Plausibility: The link is unsupported. Surely, the most disconfirming evidence for the claim that estrogen causes breast cancer is this: the administration of estrogen has been shown to have beneficial effects even in women with advanced breast cancer. For example, in 1944 Sir Alexander Haddow, director of the Institute for Cancer Research at the University of London, reported that 25 percent of his patients with advanced breast cancer improved when given high-dose estrogen,64 and other researchers subsequently have gotten the same or better results. Oncologist Bruno Massidda and his team at the University of Cagliari, Italy, reported remission in 50 percent of advanced breast cancer patients treated with estrogens, and so did Reshma Mahtani and colleagues at the Boca Raton Comprehensive Cancer Center. Gabriel N. Hortobagyi and colleagues at the MD Anderson Cancer Center reported that the most effective therapy for metastatic carcinoma of the breast was combined estrogen-progestin. James Ingle and colleagues at the Mayo Clinic demonstrated better survival among breast cancer patients treated with diethylstilbestrol (DES), a form of estrogen, compared to tamoxifen, as did Per Eystein Lønning and colleagues at Haukeland University Hospital in Norway. And the pioneer cancer researcher V. Craig Jordan and his research team demonstrated that both high and low doses of estrogen can shrink cancerous breast tumors.

Estrogen is actually a treatment for breast cancer!

Coherence: The link is unsupported. Using the mosaic method of knowledge, the more pieces we add, the clearer the overall image should become. That is what happened in confirming the relationship between smoking and lung cancer, and it is precisely what has not happened in the persistent efforts to confirm a relationship between estrogen and breast cancer.

The evidence just isn’t coming together. One can go too far by saying only one type of evidence (however equivocal) is worth paying attention to. Eventually, one should be able to make sense of the great bulk of the evidence—more complex evidence as well as cleaner evidence.

Experiment: The link is unsupported. In 1999, breast cancer rates began to decline. The WHI investigators claimed credit, maintaining that thanks to their 2002 warning that HRT was a cause of breast cancer, the number of women taking hormones plummeted—and thus did not develop breast cancer. However, their claim had several fundamental flaws. First, the decline began three years before the WHI published anything. Second, in Sweden and Norway, women stopped taking HRT at about the same rate that American women did but had no additional drop in rates of breast cancer. And third, because breast cancer usually takes years to become clinically detectable, how could a drop in the rate of breast cancer be related to stopping HRT one year prior? The WHI authors responded by saying that’s because when women went off estrogen, they removed a stimulus to the growth of already present but not yet detectable (subclinical) breast cancer. If that were so, however, the decreased incidence should have been confined to small, early, noninvasive breast cancers; it was not. It occurred almost entirely with invasive breast cancers.
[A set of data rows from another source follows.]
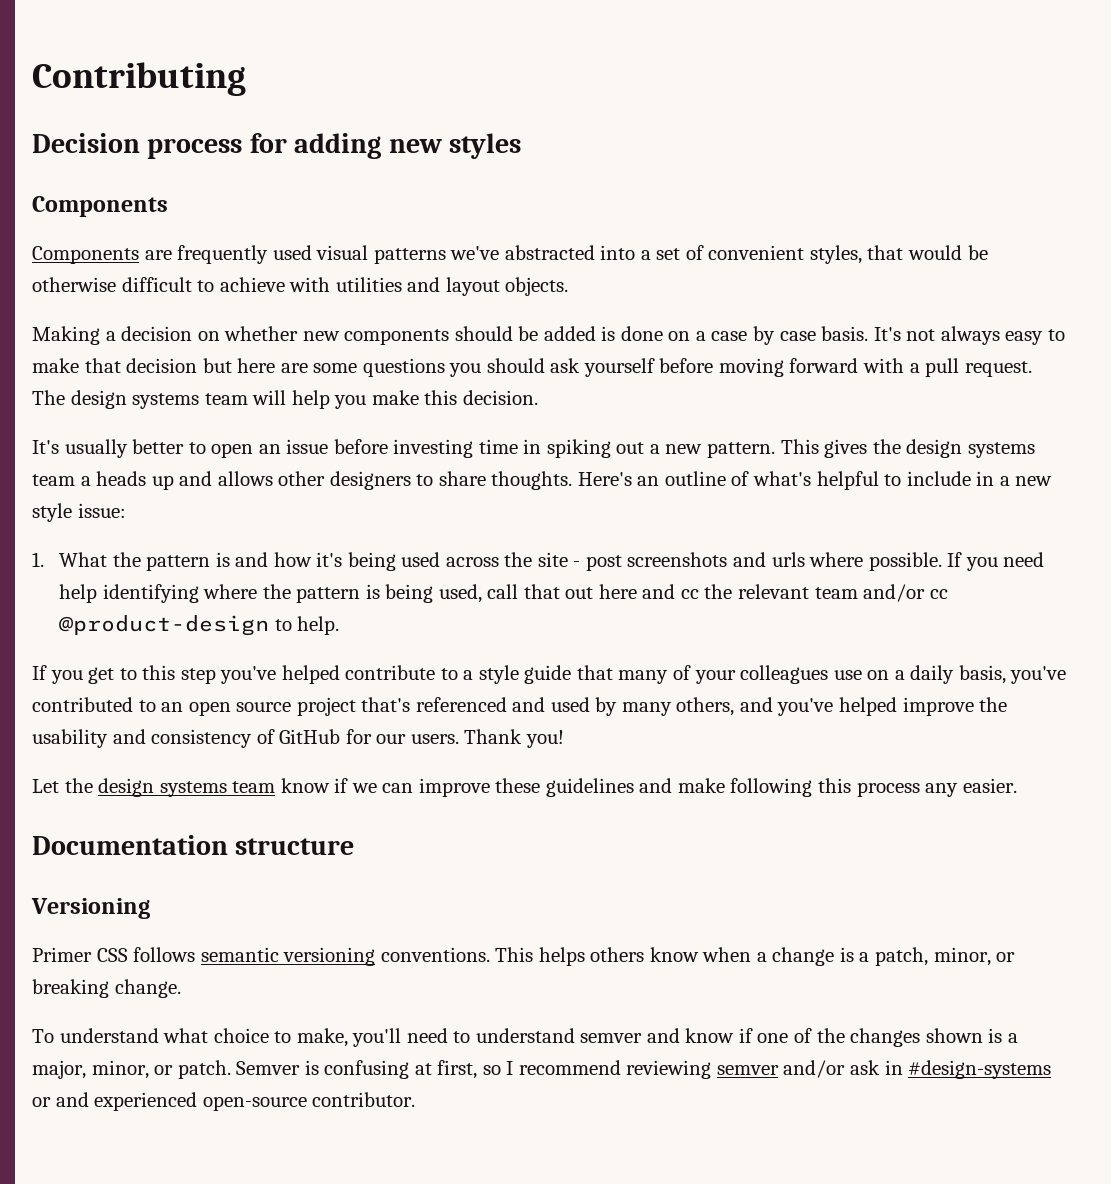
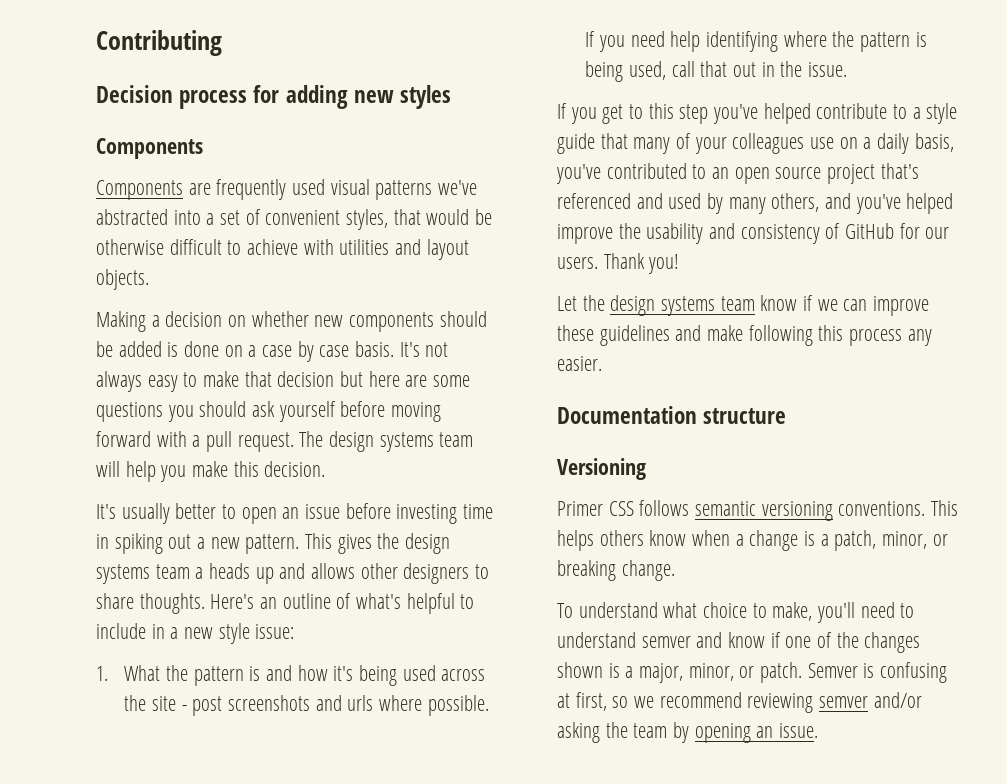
- If you need help identifying where the pattern is being used, call that out here and cc the relevant team and/or cc @product-design to help.
+ If you need help identifying where the pattern is being used, call that out in the issue.
- Semver is confusing at first, so I recommend reviewing semver and/or ask in #design-systems or and experienced open-source contributor.
+ Semver is confusing at first, so we recommend reviewing semver and/or asking the team by opening an issue.

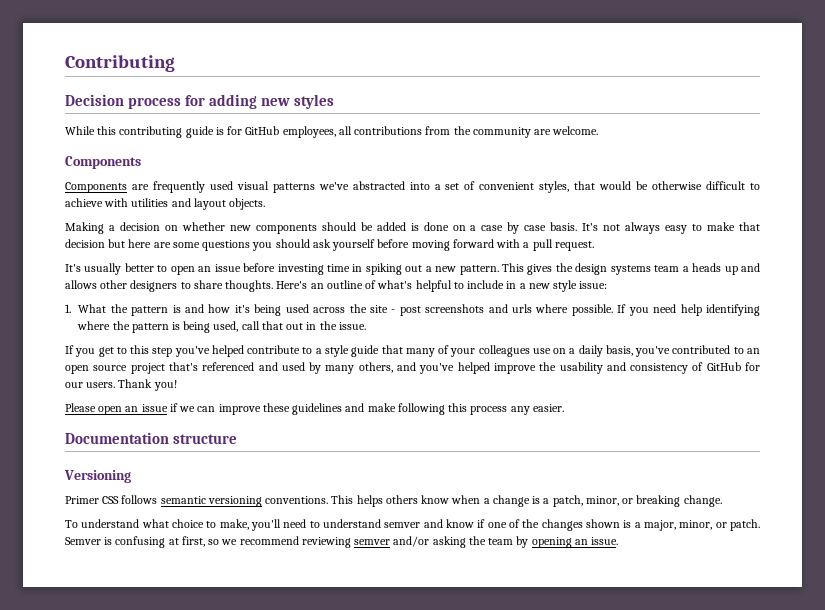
+ While this contributing guide is for GitHub employees, all contributions from the community are welcome.
- The design systems team will help you make this decision.
- Let the design systems team know if we can improve these guidelines and make following this process any easier.
+ Please open an issue if we can improve these guidelines and make following this process any easier.

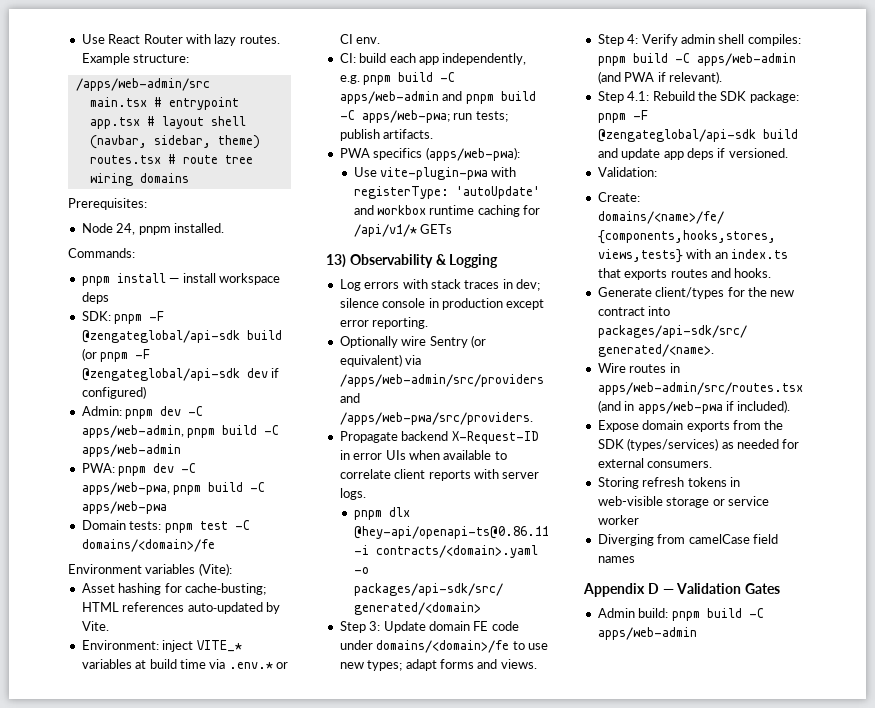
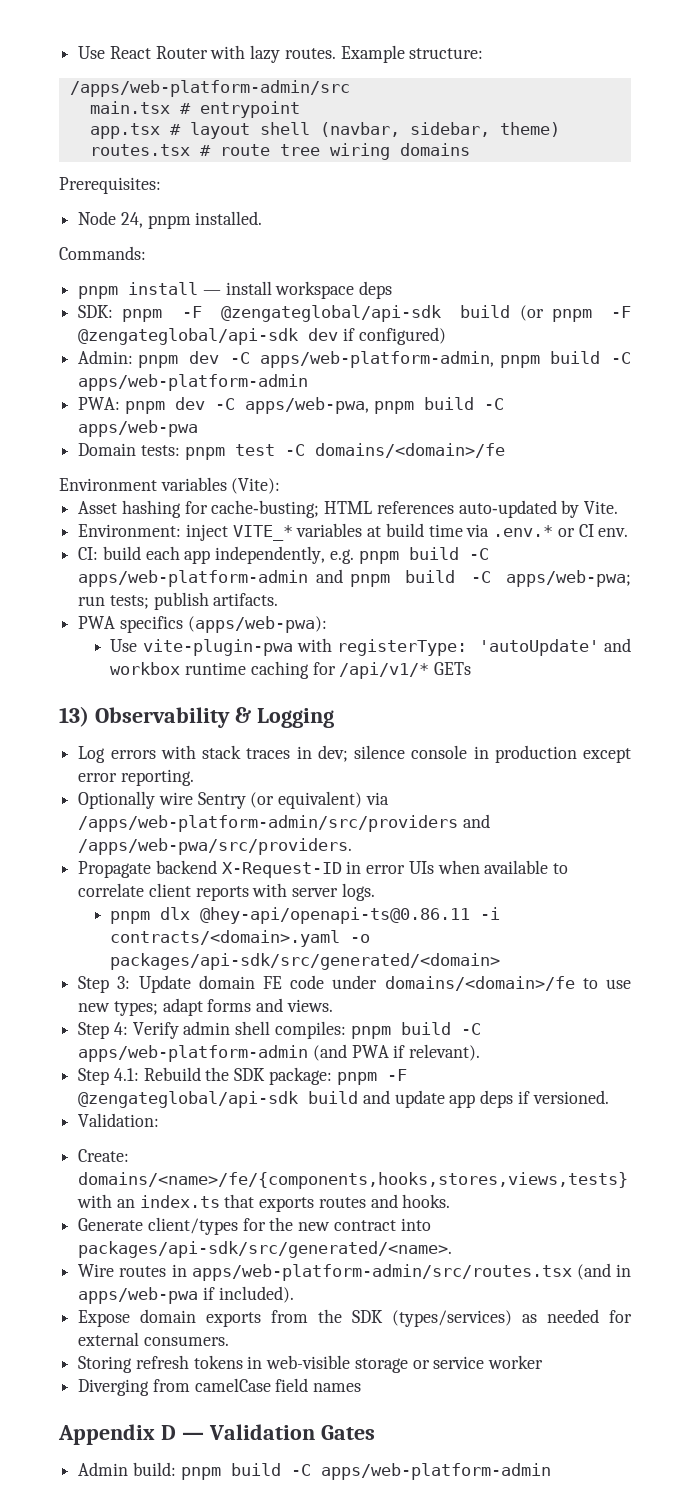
- /apps/web-admin/src
+ /apps/web-platform-admin/src
- Admin: pnpm dev -C apps/web-admin, pnpm build -C apps/web-admin
+ Admin: pnpm dev -C apps/web-platform-admin, pnpm build -C apps/web-platform-admin
- CI: build each app independently, e.g. pnpm build -C apps/web-admin and pnpm build -C apps/web-pwa; run tests; publish artifacts.
+ CI: build each app independently, e.g. pnpm build -C apps/web-platform-admin and pnpm build -C apps/web-pwa; run tests; publish artifacts.
- Optionally wire Sentry (or equivalent) via /apps/web-admin/src/providers and /apps/web-pwa/src/providers.
+ Optionally wire Sentry (or equivalent) via /apps/web-platform-admin/src/providers and /apps/web-pwa/src/providers.
- Step 4: Verify admin shell compiles: pnpm build -C apps/web-admin (and PWA if relevant).
+ Step 4: Verify admin shell compiles: pnpm build -C apps/web-platform-admin (and PWA if relevant).
- Wire routes in apps/web-admin/src/routes.tsx (and in apps/web-pwa if included).
+ Wire routes in apps/web-platform-admin/src/routes.tsx (and in apps/web-pwa if included).
- Admin build: pnpm build -C apps/web-admin
+ Admin build: pnpm build -C apps/web-platform-admin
Let me contrast this with a result that really did show something for another cancer. After the discovery that Helicobacter pylori caused stomach ulcers, the incidence of stomach cancer around the world went way down. That was a good piece of evidence that Helicobacter pylori can cause stomach cancer: the new treatment for stomach ulcers by antibiotics to kill Helicobacter pylori had the right timing to have reduced stomach cancer if Helicobacter pylori sometimes causes stomach cancer.

If estrogen causes breast cancer at all, it isn’t at all in the way that most people imagine. The way most people imagine has been clearly disproven.